Было двадцать первое февраля, раннее утро и площадь перед станцией Орджоникидзеград покрывали свежие мазки чистого, белого сухого снега; снег мелкой иглистой мукой вился в лучах фонарей, летел вдоль земли, подхваченный ветром, замирал застругами на сугробах, белым дымом сползал с крыш и колол щеки вместе с несильным февральским морозцем…
Еще вчера Виктору выдали его китайскую куртку, не обнаружив в ней ни бацилл, ни контактных ядов, вернули мобильник, паспорт и российские деньги, взамен забрав и оприходовав остаток местной валюты, документы, оружие, боеприпасы, и остальные местные вещи — кроме часов для Зины. Сегодня он ждал увидеть на этой площади толпу ученых, машины, аппаратуру, прожекторы и еще бог знает какой антураж научно-фантастических фильмов, но площадь была пустынна, как белая скатерть, и вокруг никого не было видно, кроме майора Ковальчука.
— Видите колышек? По моему сигналу начинаете идти, так, чтобы на счет "Пять" быть не далее одного метра.
— Понятно. И как это все действует?
— Понятия не имею. Ученые сказали, что есть точка перехода, она возникает случайно в пространстве и времени, но можно предсказать необходимую. Как настроение перед переходом?
— Нормальное… как-то не верится.
— Мне тоже, но посмотрим. А вы эффектно уходите — Нелинова с нашей помощью уже половину АМН подняла с постелей по поводу ваших эндорфинов. Еще не открыли, но уже наметили направления поиска возможных влияющих факторов — от акупунктуры до джаза, поставили вопрос о всесоюзной системе эндорфинной гигиены и планирования здорового общественного счастья…
— Что?
— Ну, эти ваши эндорфины, помимо всего прочего, отвечают за ощущения радости и счастья. Вы же сами рассказывали. Так что можно регулировать ощущения счастья в обществе, так, чтобы не было упадочнических настроений, но не чересчур, конечно, а то так и смысл творчества и любви потеряется.
"М-да, дал в руки технологию. Как у Стругацких: "Счастье для всех, даром, и пусть никто не уйдет обиженный". Вместо счастливого будущего — разумно счастливое настоящее. И, самое главное, управляемое. Кому-то можно дать вечный кайф, кого-то сделать несчастным или вообще зачморить.
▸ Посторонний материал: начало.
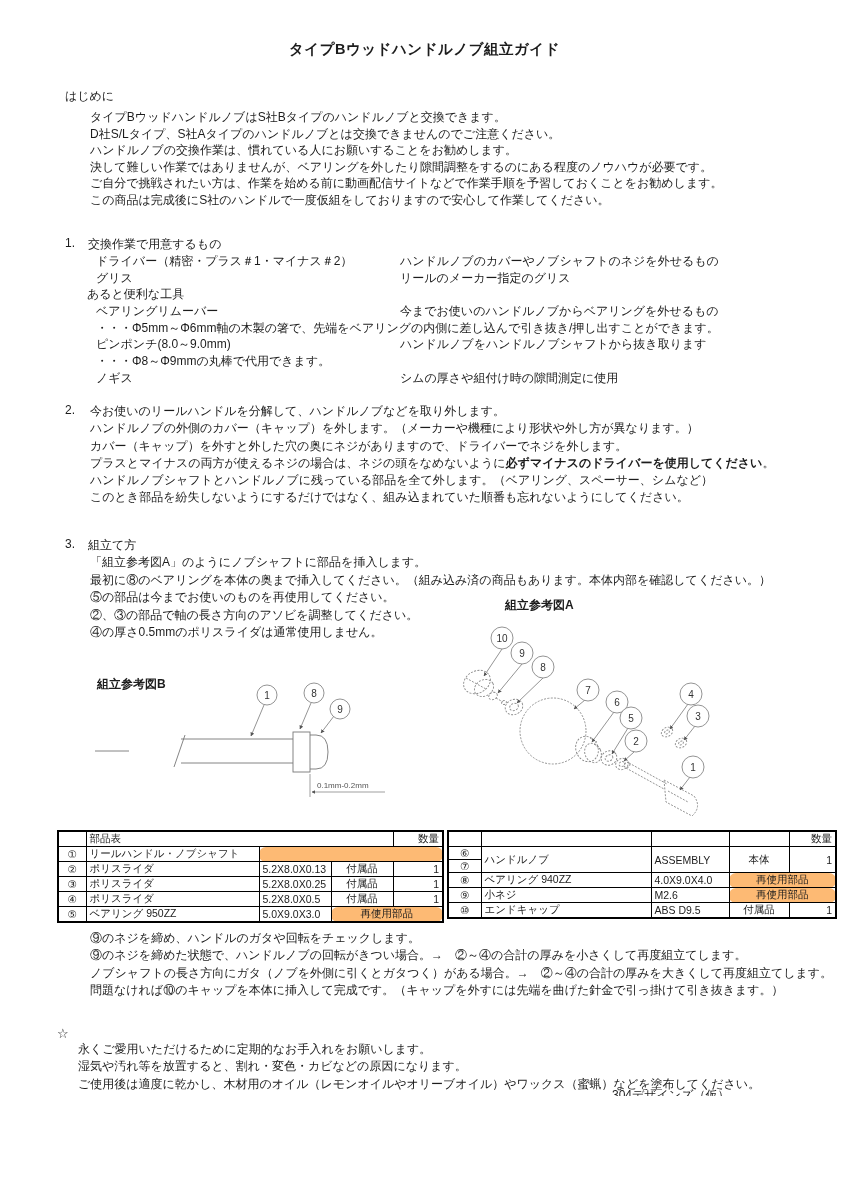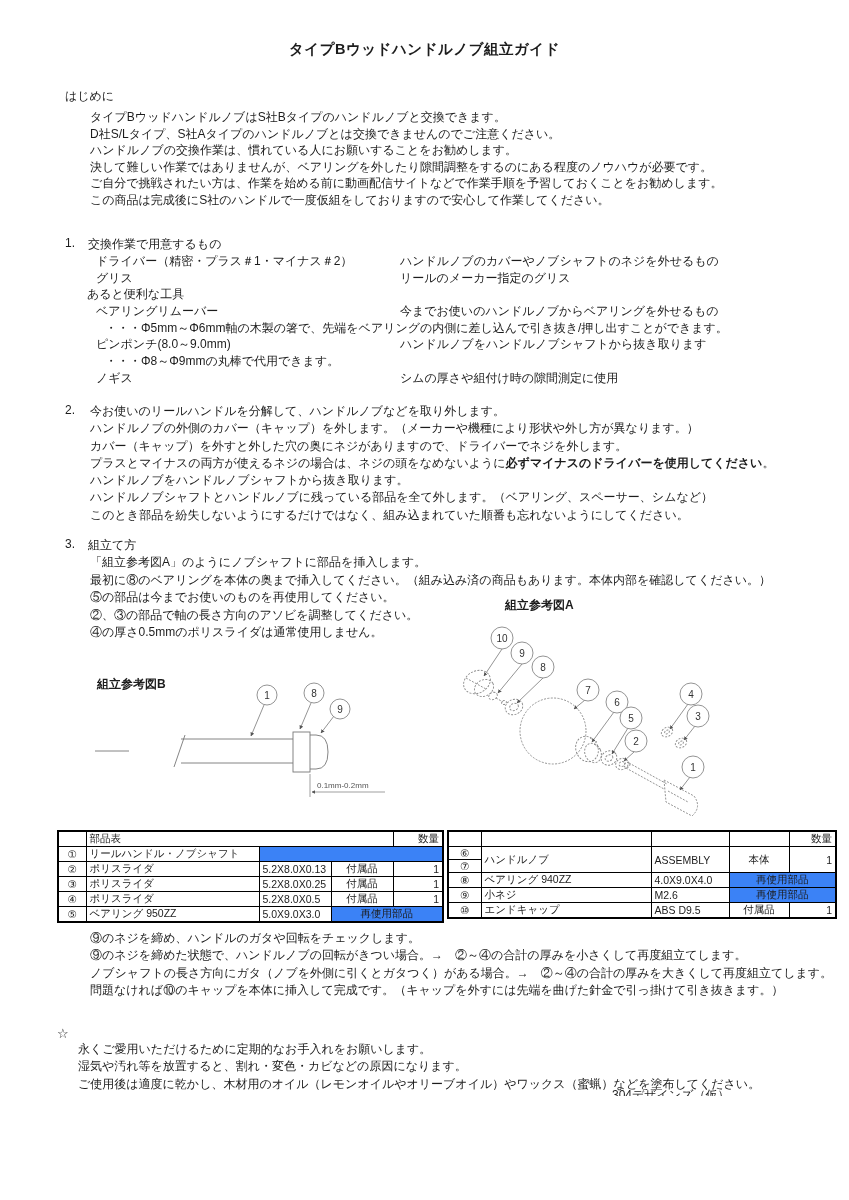"・・・Φ5mm～Φ6mm軸の木製の箸で、先端をベアリングの内側に差し込んで引き抜" .s1row.dots { margin-left: 9px -> none }
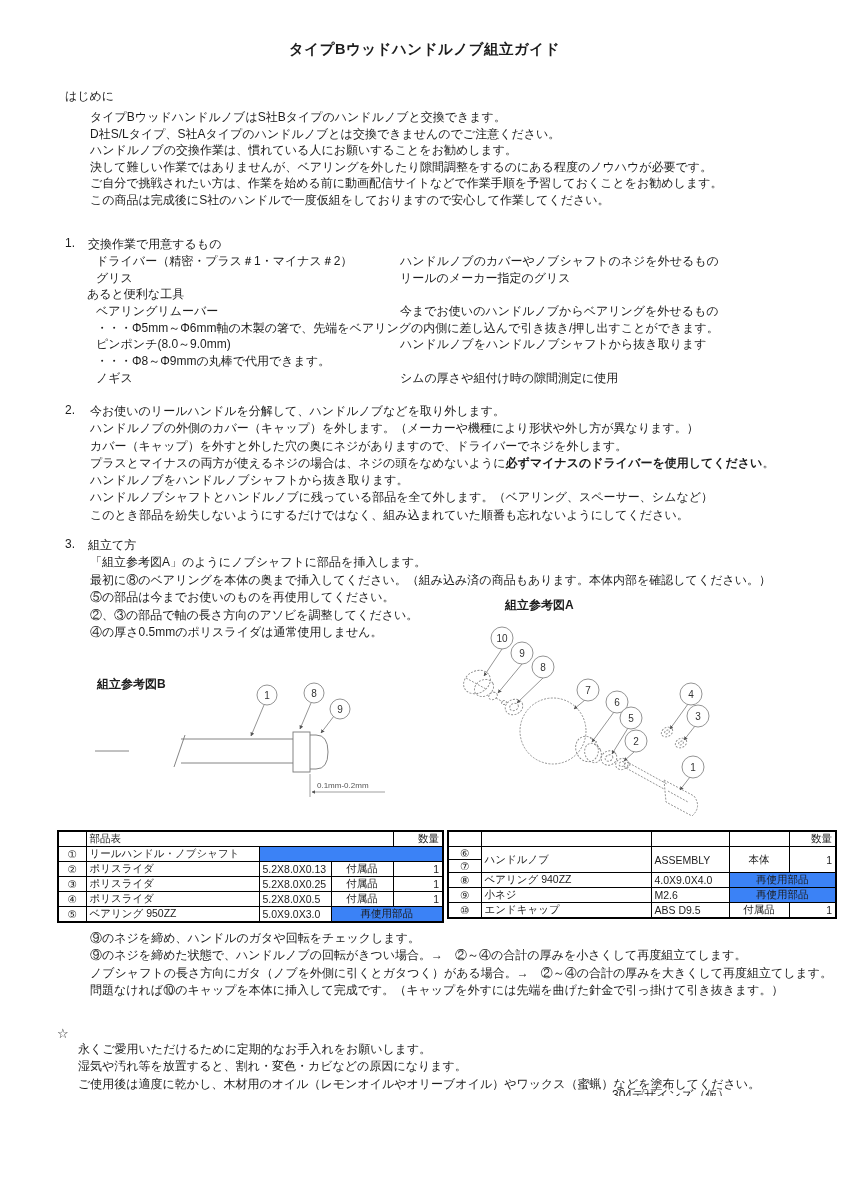"ハンドルノブをハンドルノブシャフトから抜き取ります。" div.nowrap { html: <div>ハンドルノブをハンドルノブシャフトから抜き取ります。</div> -> none }
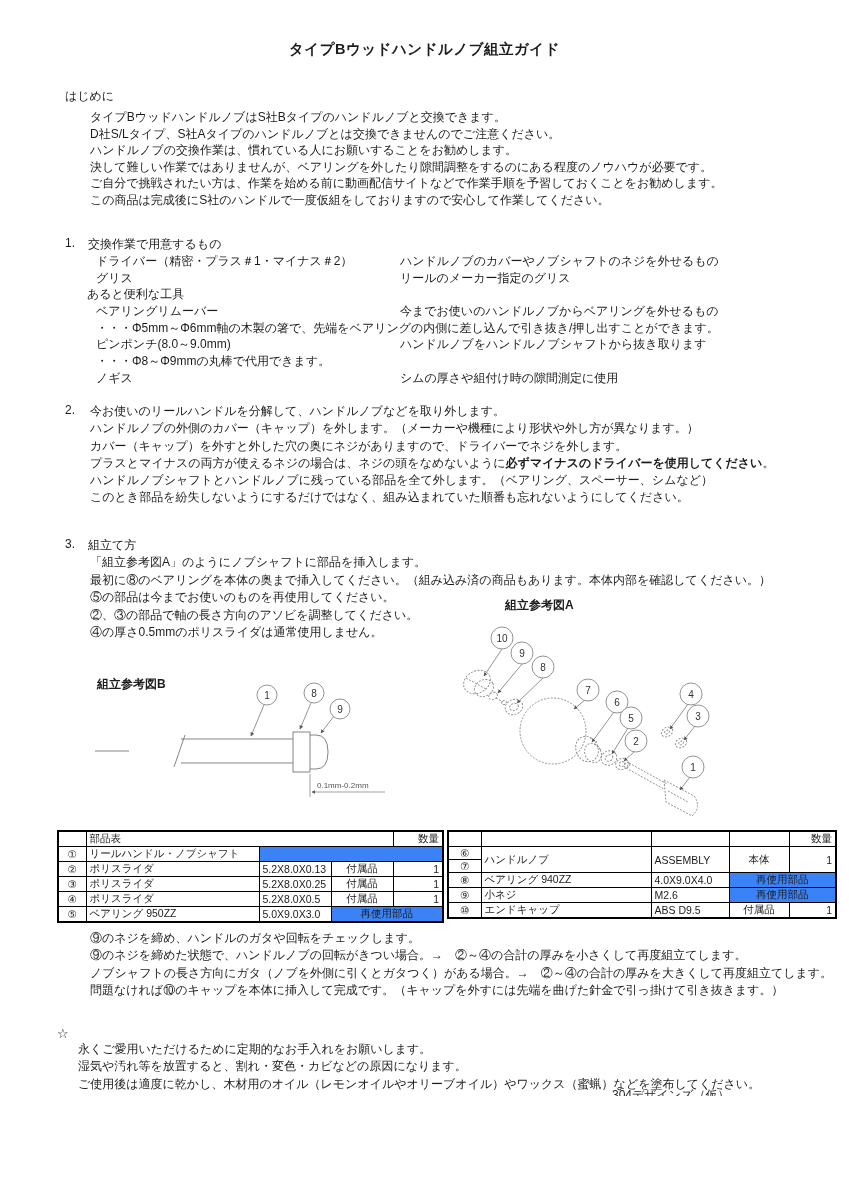"再使用部品" td.gray { background: #3b82f6 -> #fdba74; border-radius: none -> 7px }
И в чьих руках это завтра будет? И вообще, успеет ли даже такое счастье к людям, или через час над Брянском повиснет атомный гриб?"
— Время! Приготовьесь!
— Готов.
— Начинаю отсчет! Пять…
Виктор сделал первый шаг.
— Четыре… три…
Колышек приближался. Снег под ногами как-то предательски скрипел. Только бы льда не было — не хватало растянуться.
— Два…
Вот уже недалеко. Надо чуть шаг пошире.
— Один…
Рядом. И?
— Но…
Из-под ботинка брызнула вода и снеговая каша.
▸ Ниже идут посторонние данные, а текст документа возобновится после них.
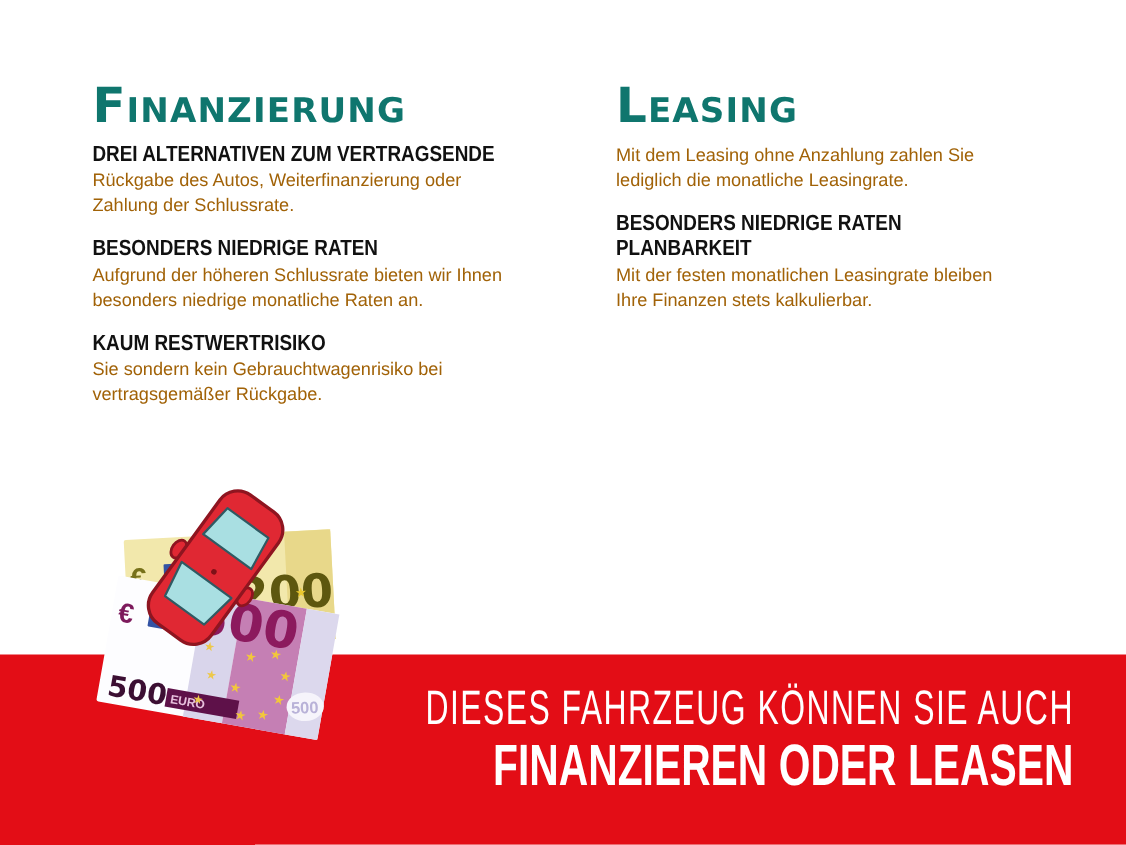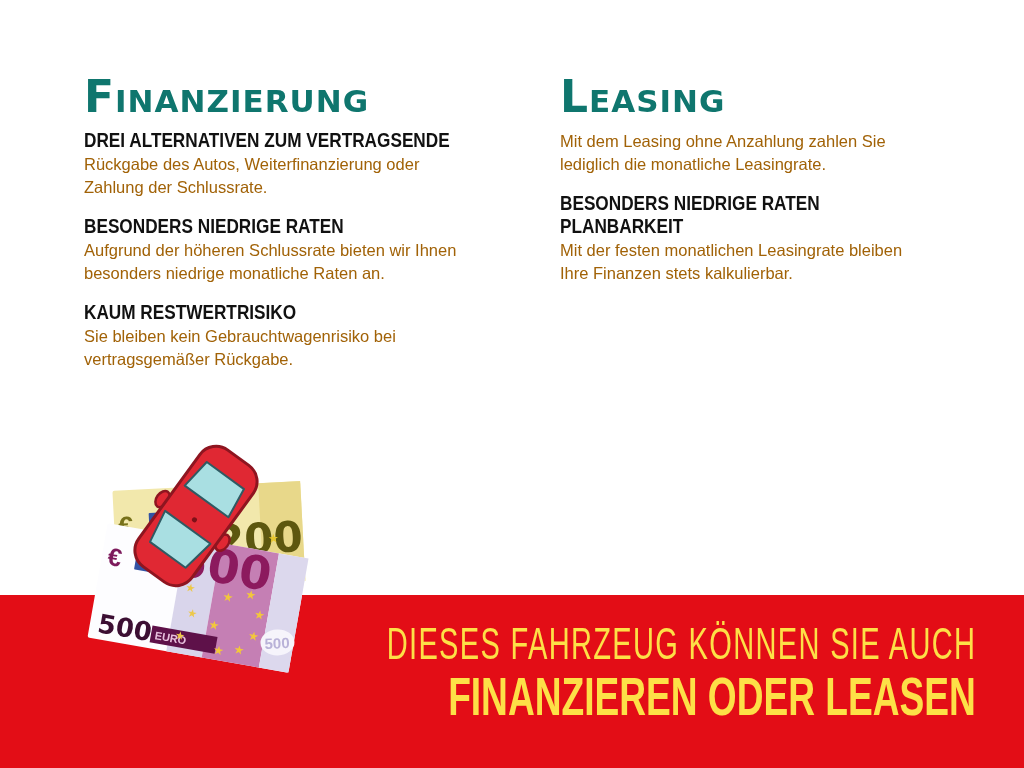"Sie bleiben kein Gebrauchtwagenrisiko" p { text: bleiben -> sondern }
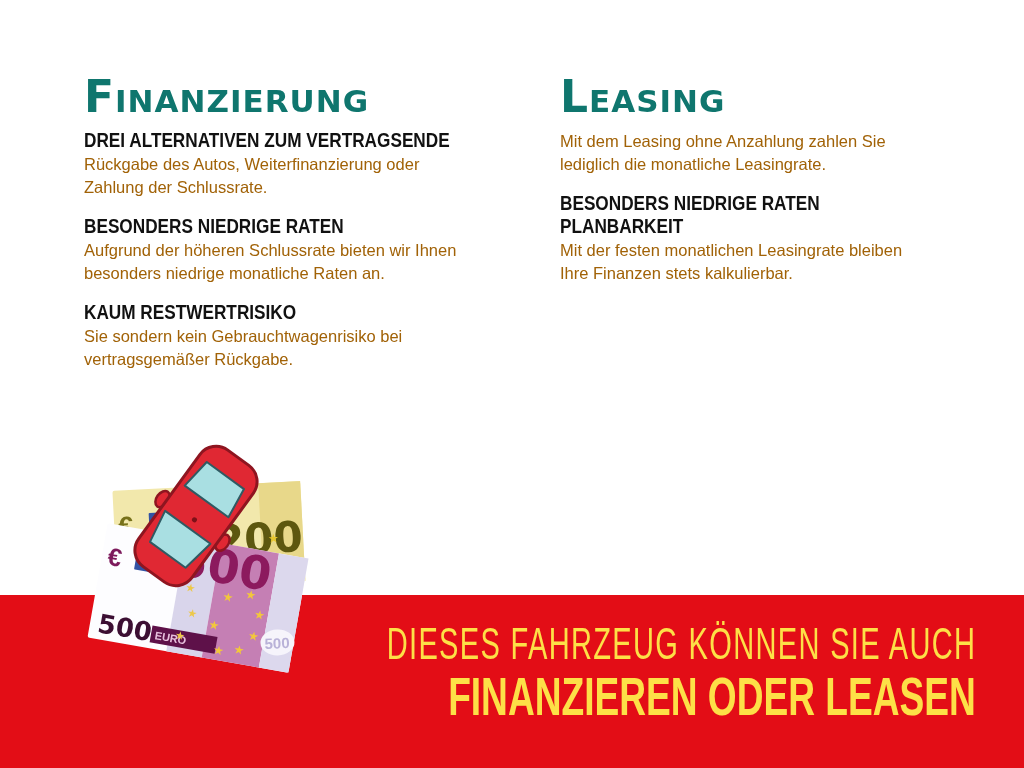"DIESES FAHRZEUG KÖNNEN SIE AUCH" .banner-text { color: #fde047 -> #ffffff }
— Ч-черт, лужу как-то не заметил…
Впереди и слева от Виктора стоял серый квадрат силикатной пятиэтажки с продмагом на первом этаже. Каким милым он ему показался в этот момент!
Роковой вокзал стоял сзади на своем месте — перекрашенный и без звезды на шпиле. Виктор на всякий случай вошел в кассовый зал через другую дверь. Внутри все было, как и в его времени.
Приключение закончилось.
Началась его обычная жизнь. И в этой жизни надо было взять билеты.